Beginnings at Levski
Asparuhov began his senior career at Levski Sofia in the end of 1959–60 season at the age of 17. He made his debut on 5 June 1960 in a 1–0 home loss against Lokomotiv Sofia, coming on as a second-half substitute. His first senior goal came during the following campaign when he scored in a 1–1 away draw against Botev Plovdiv on 28 September 1960.

Botev Plovdiv
In January 1962, Asparuhov joined Botev Plovdiv where he won 1961–62 Bulgarian Cup a few months later. On 13 September 1962, he marked his European debut away at Steaua București with two goals, but Botev lost the game 3–2 in their preliminary round first leg tie of 1962–63 Cup Winners' Cup. A week later, in the second leg of Botev's European tie against Steaua, Asparuhov scored his first-ever hat-trick in a resounding 5–1 home victory. He also scored in a 4–0 away win over Shamrock Rovers on 24 October 1962 and became a top scorer of the tournament with 6 goals.

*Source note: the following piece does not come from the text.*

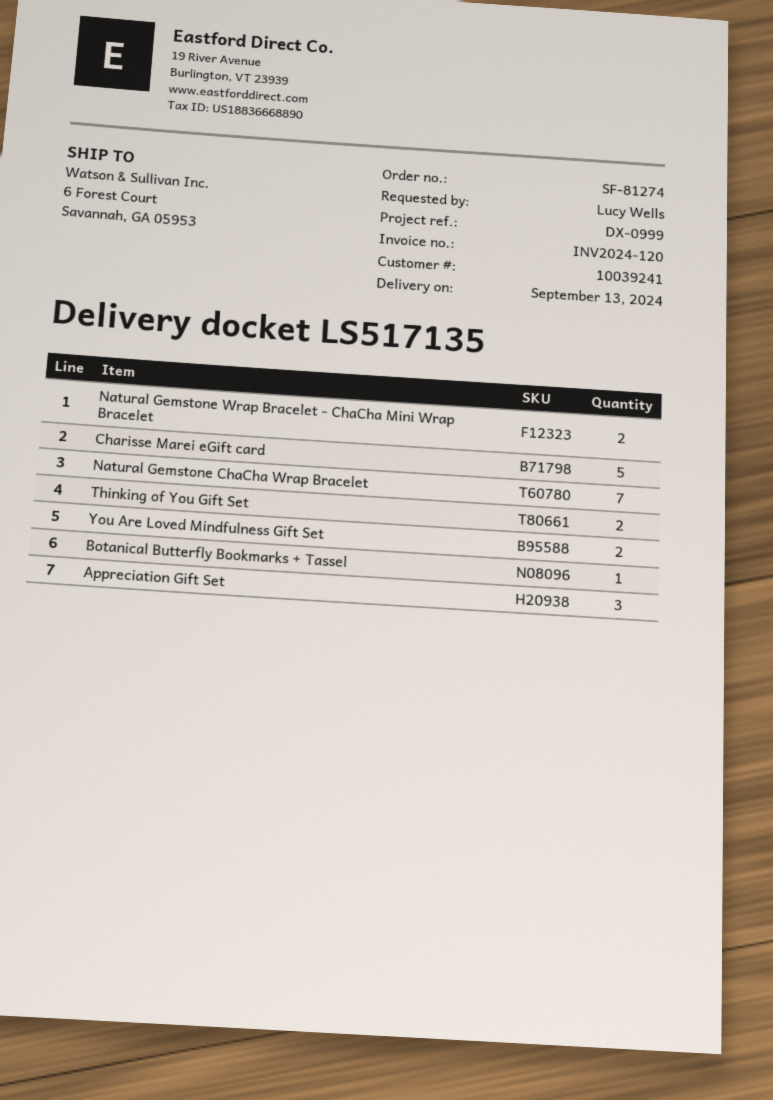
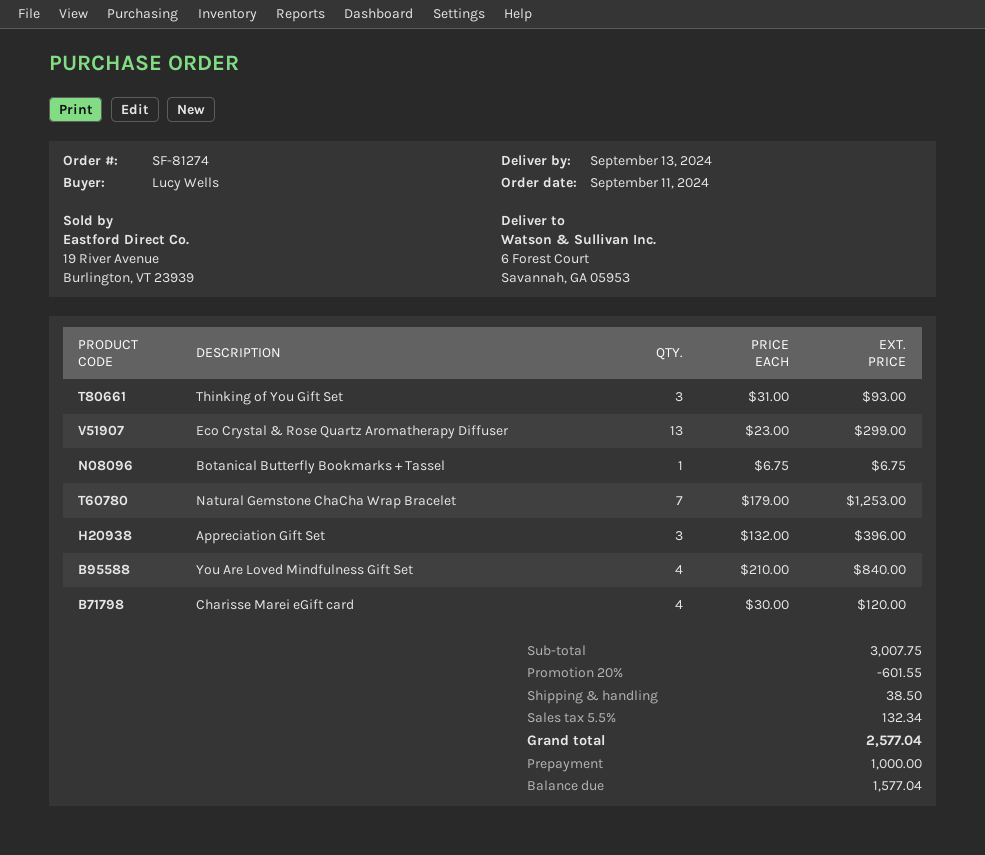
Natural Gemstone Wrap Bracelet - ChaCha Mini Wrap Bracelet: 2 -> none
Charisse Marei eGift card: 5 -> 4
Thinking of You Gift Set: 2 -> 3
You Are Loved Mindfulness Gift Set: 2 -> 4
Eco Crystal & Rose Quartz Aromatherapy Diffuser: none -> 13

In October 1963, Asparuhov returned to Levski Sofia.

Return to Levski
Widely regarded as Levski's greatest ever player, Asparuhov played over 230 games for the club, winning three Bulgarian League titles and three Bulgarian Cups. During his time at the club he won the Bulgarian footballer of the year and Bulgarian sportsperson of the year in 1965.

Asparuhov is Levski's third all-time leading goal scorer (153). In 1964–65 season he became the league's top scorer with 27 goals in 29 matches.

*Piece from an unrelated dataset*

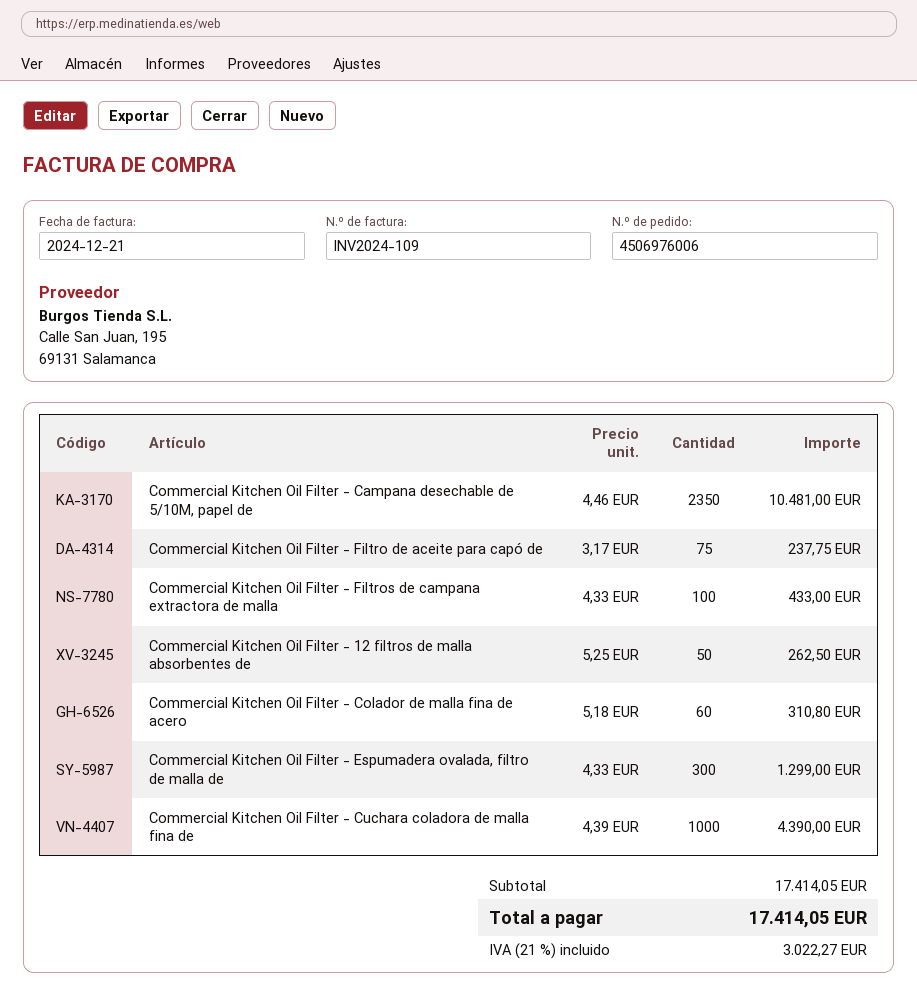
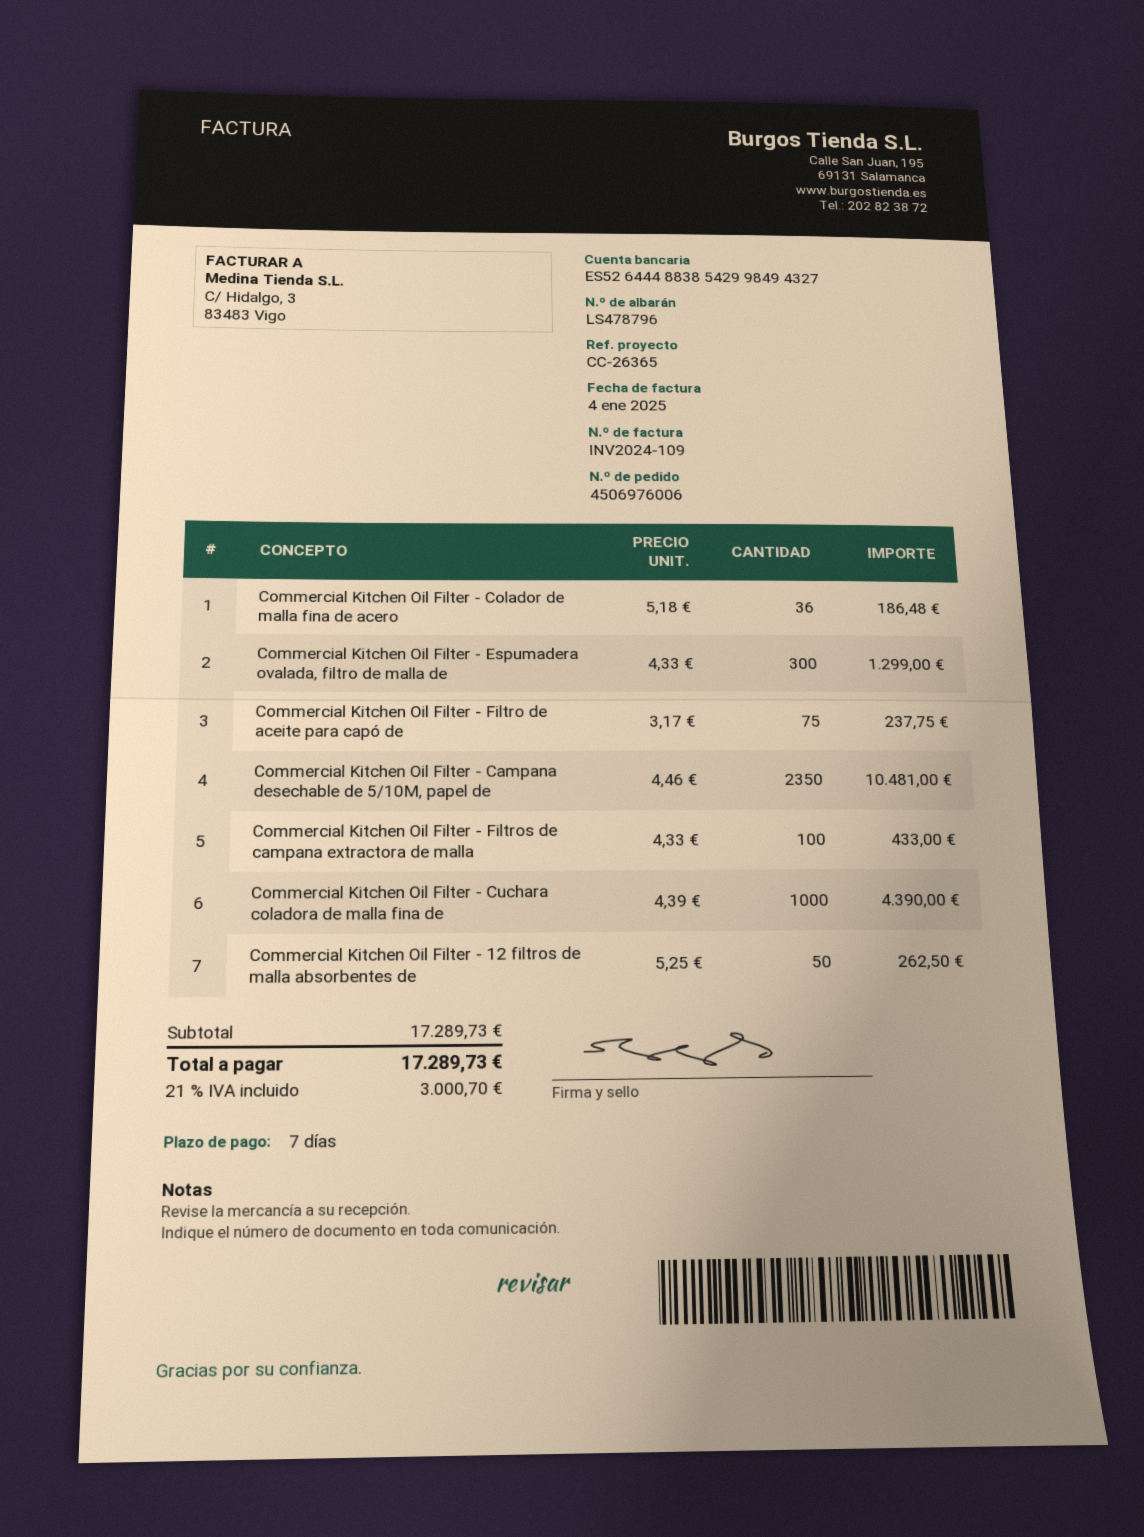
invoice date: 2024-12-21 -> 2025-01-04
Commercial Kitchen Oil Filter - Colador de malla fina de acero: 60 x 5.18 = 310.80 -> 36 x 5.18 = 186.48
subtotal: 17414.05 -> 17289.73
tax: 21% = 3022.27 -> 21% = 3000.70
total: 17414.05 -> 17289.73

Some of the top European clubs at the time sought his services. In the 1965–66 European Cup, Levski played Benfica, with Eusébio in the squad of the Portuguese. When Benfica eliminated Levski in a tight tie, and Gundi having netted 3 of Levski's 4 goals across both legs, Europe began to view him with interest. In fact, he was the first foreign player to have scored two goals at Benfica's stadium. Asparuhov was wanted by Benfica themselves, as well as Italian giants AC Milan. Regarding the latter's offer, Gundi answered that way:

"Tell them there is a country named Bulgaria. In that country there is a team called Levski, they might not have heard of it. But I was born in this team and I will die there."

International career
Asparuhov made his debut for the Bulgarian national team in a friendly match against Austria at Praterstadion in Vienna on 6 May 1962 and  was named in the 22-man Bulgarian squad for the 1962 FIFA World Cup. He made his World Cup debut in the second group game against Hungary at Estadio Braden Copper Co. in Rancagua on 3 June 1962.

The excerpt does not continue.